Available scientific evidence clearly indicates that hospitalization in psychiatric hospitals is not an effective way of providing care for mental disorders and is regularly associated with the violation of the basic rights of patients with schizophrenia. Therefore, it is necessary to ensure the expansion and acceleration of work on the transfer of functions in the field of mental health care from psychiatric institutions to the level of local communities. Such work should begin with the organization of the provision a wide range of quality community-based mental health services. Options for community-based mental health care include integrating this type of care into primary health care and hospital care. general care, setting up community mental health centres, outpatient care centres, social housing with nursing care and social home care services. Involvement in the care process is important the patient with schizophrenia, his family members and members of local communities.
Case management and care for schizophrenia
There are a number of effective approaches to treating people with schizophrenia, including medication, psychoeducation, family therapy, cognitive behavioral therapy, and psychosocial rehabilitation (eg, life skills education). The most important interventions for helping people with schizophrenia are assisted living, special housing and employment assistance. It is extremely important for people with schizophrenia and their families and/or caregivers to a recovery-centered approach that empowers people to participate in decisions about their care.
steps are in place to ensure that appropriate services are provided to people with mental disorders, including schizophrenia. One of the key recommendations The action plan is to transfer the function of providing assistance from institutions to local communities. WHO Special Mental Health Initiative aims to further progress towards the goals of the Comprehensive Plan mental health action 2013–2030 by ensuring that 100 million more people have access to quality and affordable mental health care.
The WHO Mental Health Gap Action Program (mhGAP) is developing evidence-based technical guidelines, tools and training packages to scale up services in countries, especially in low-resource settings.

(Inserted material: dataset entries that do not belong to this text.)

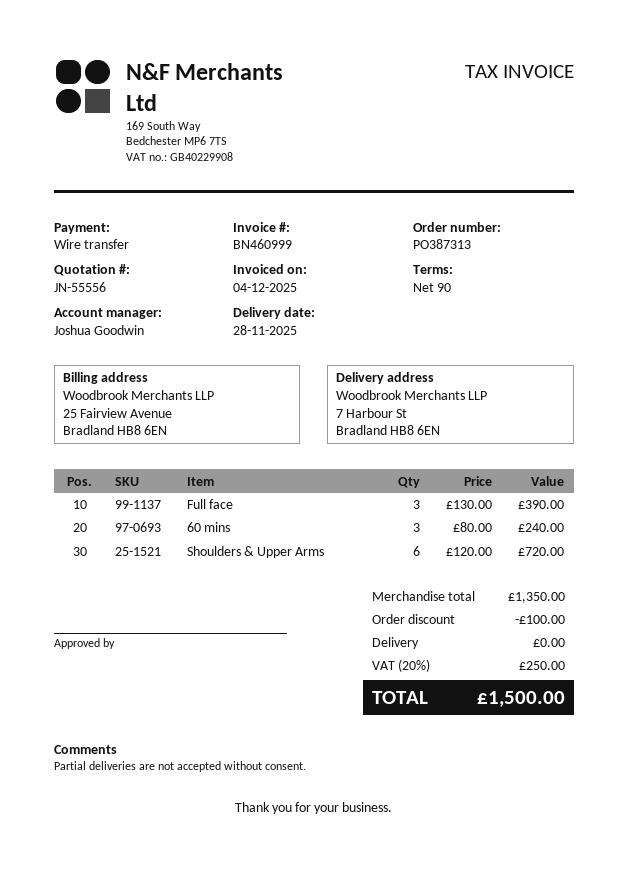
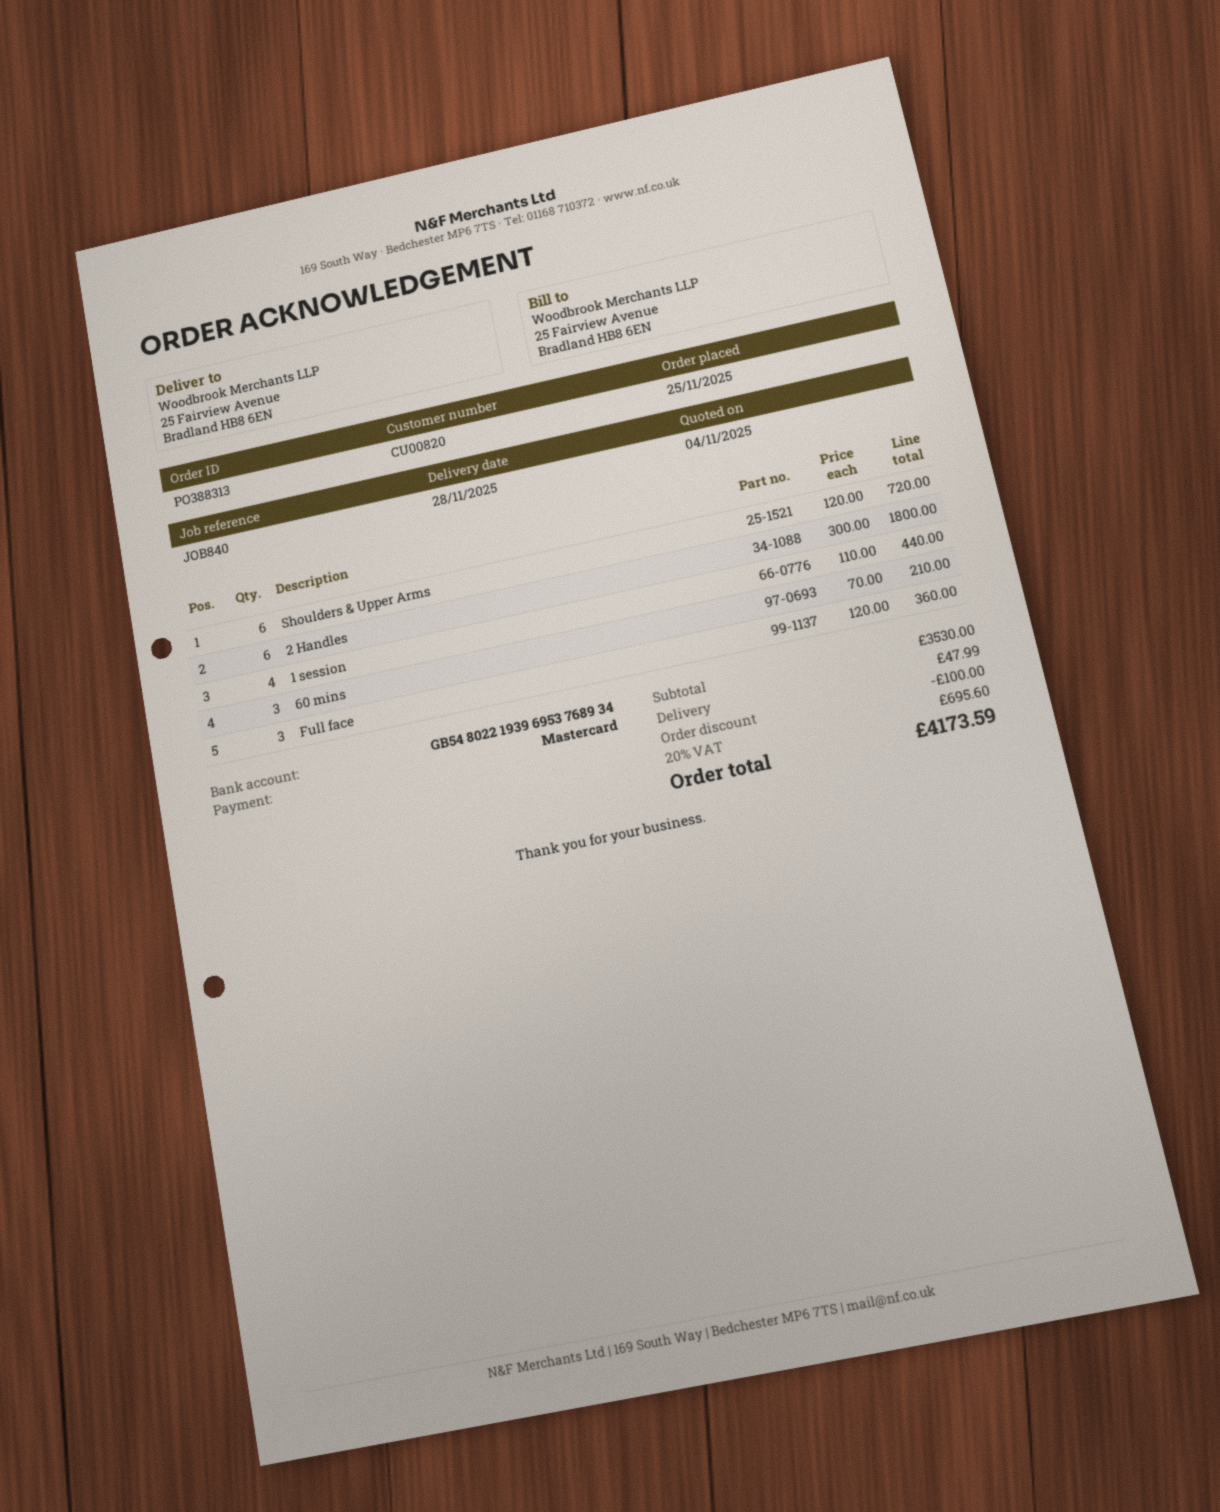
order number: PO387313 -> PO388313
payment method: bank transfer -> Mastercard
ship to: 7 Harbour St, Bradland HB8 6EN -> 25 Fairview Avenue, Bradland HB8 6EN
Full face: 3 x 130.00 = 390.00 -> 3 x 120.00 = 360.00
60 mins: 3 x 80.00 = 240.00 -> 3 x 70.00 = 210.00
2 Handles: none -> 6 x 300.00 = 1800.00
1 session: none -> 4 x 110.00 = 440.00
subtotal: 1350.00 -> 3530.00
shipping: 0.00 -> 47.99
tax: 20% = 250.00 -> 20% = 695.60
total: 1500.00 -> 4173.59

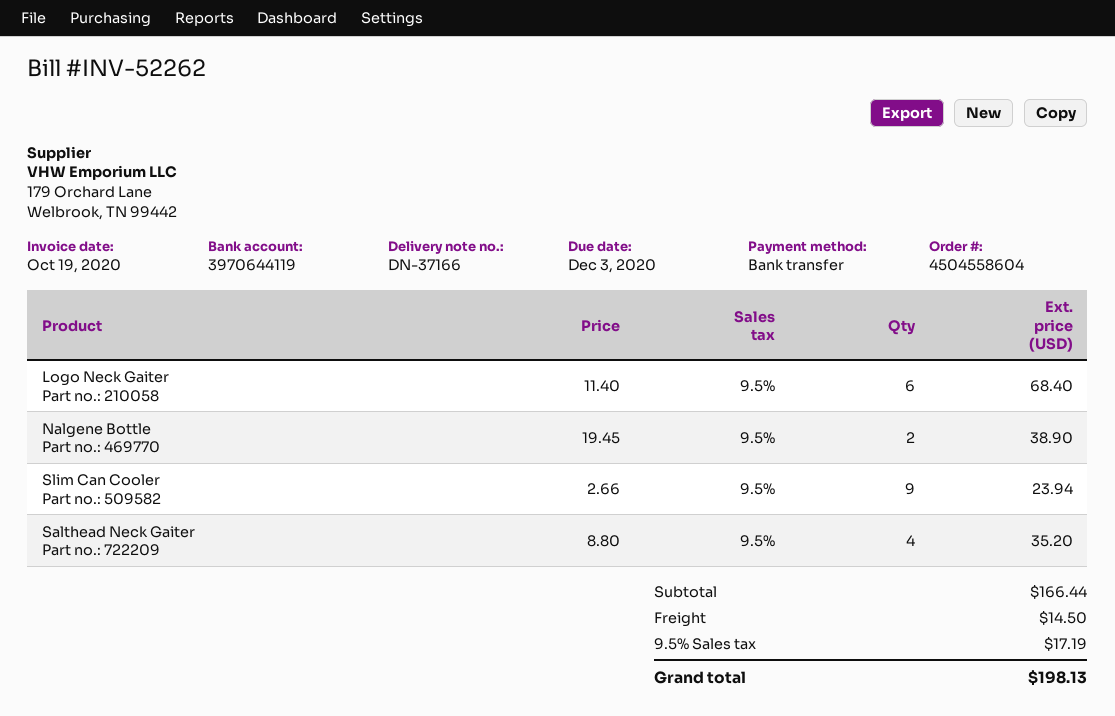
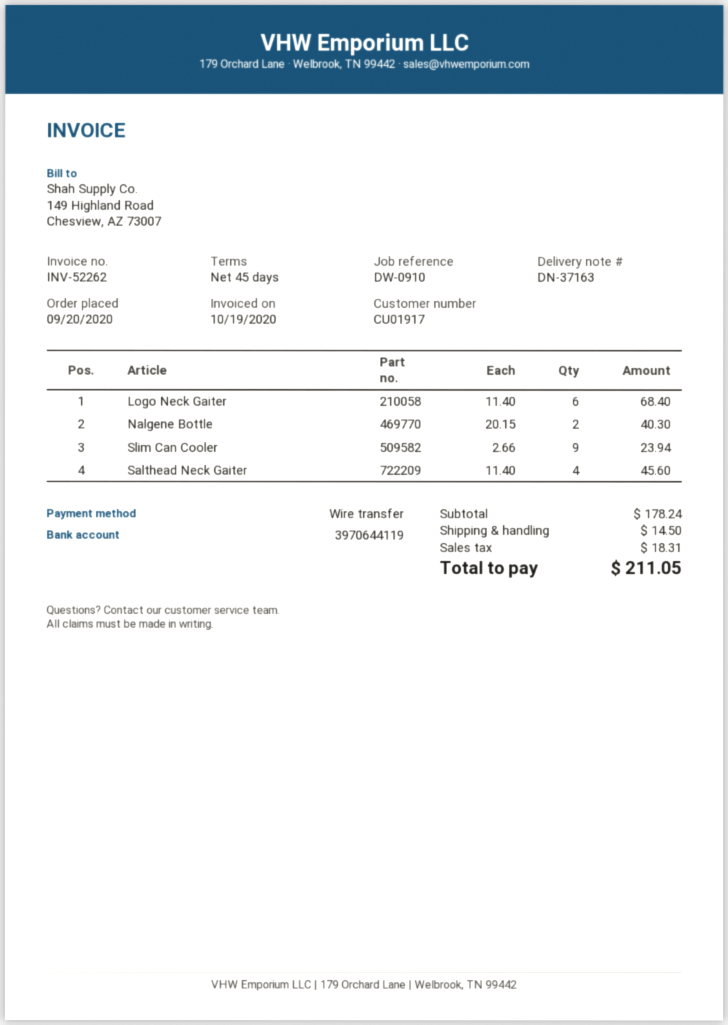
delivery note number: DN-37166 -> DN-37163
Nalgene Bottle: 2 x 19.45 = 38.90 -> 2 x 20.15 = 40.30
Salthead Neck Gaiter: 4 x 8.80 = 35.20 -> 4 x 11.40 = 45.60
subtotal: 166.44 -> 178.24
tax: 17.19 -> 18.31
total: 198.13 -> 211.05

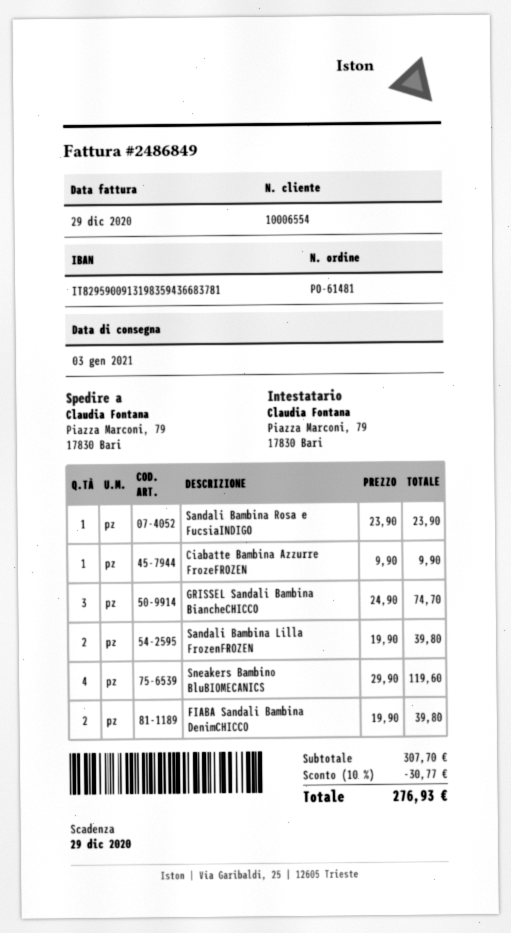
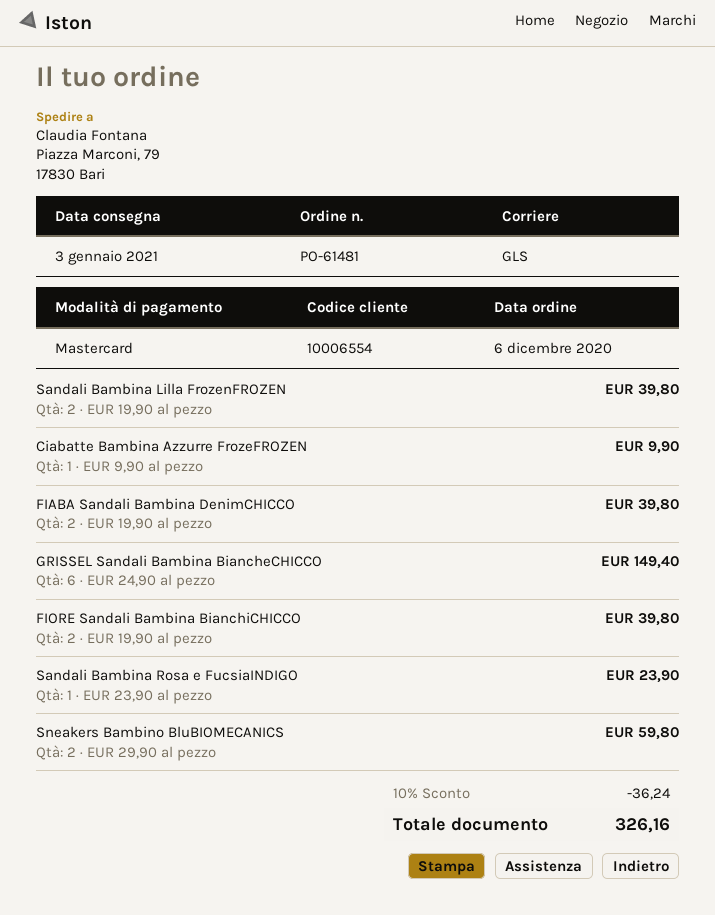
GRISSEL Sandali Bambina BiancheCHICCO: 3 x 24.90 = 74.70 -> 6 x 24.90 = 149.40
Sneakers Bambino BluBIOMECANICS: 4 x 29.90 = 119.60 -> 2 x 29.90 = 59.80
FIORE Sandali Bambina BianchiCHICCO: none -> 2 x 19.90 = 39.80
discount: 10% = 30.77 -> 10% = 36.24
total: 276.93 -> 326.16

The program focuses on a priority list of mental health disorders, including psychosis, and aims to strengthen the capacity of non-specialized health workers in as part of an integrated approach to mental health care at all levels of care. To date, the mhGAP Program has been implemented in more than 100 WHO Member States.
The WHO QualityRights project aims to improve the quality of care and better protect human rights in mental health and social care settings and to expand opportunities of various organizations and associations to defend the rights of persons with mental disorders and psychosocial disabilities.
The WHO guidelines on community mental health services and human rights-based approaches provide information for all stakeholders who intend to develop or transform mental health systems and services.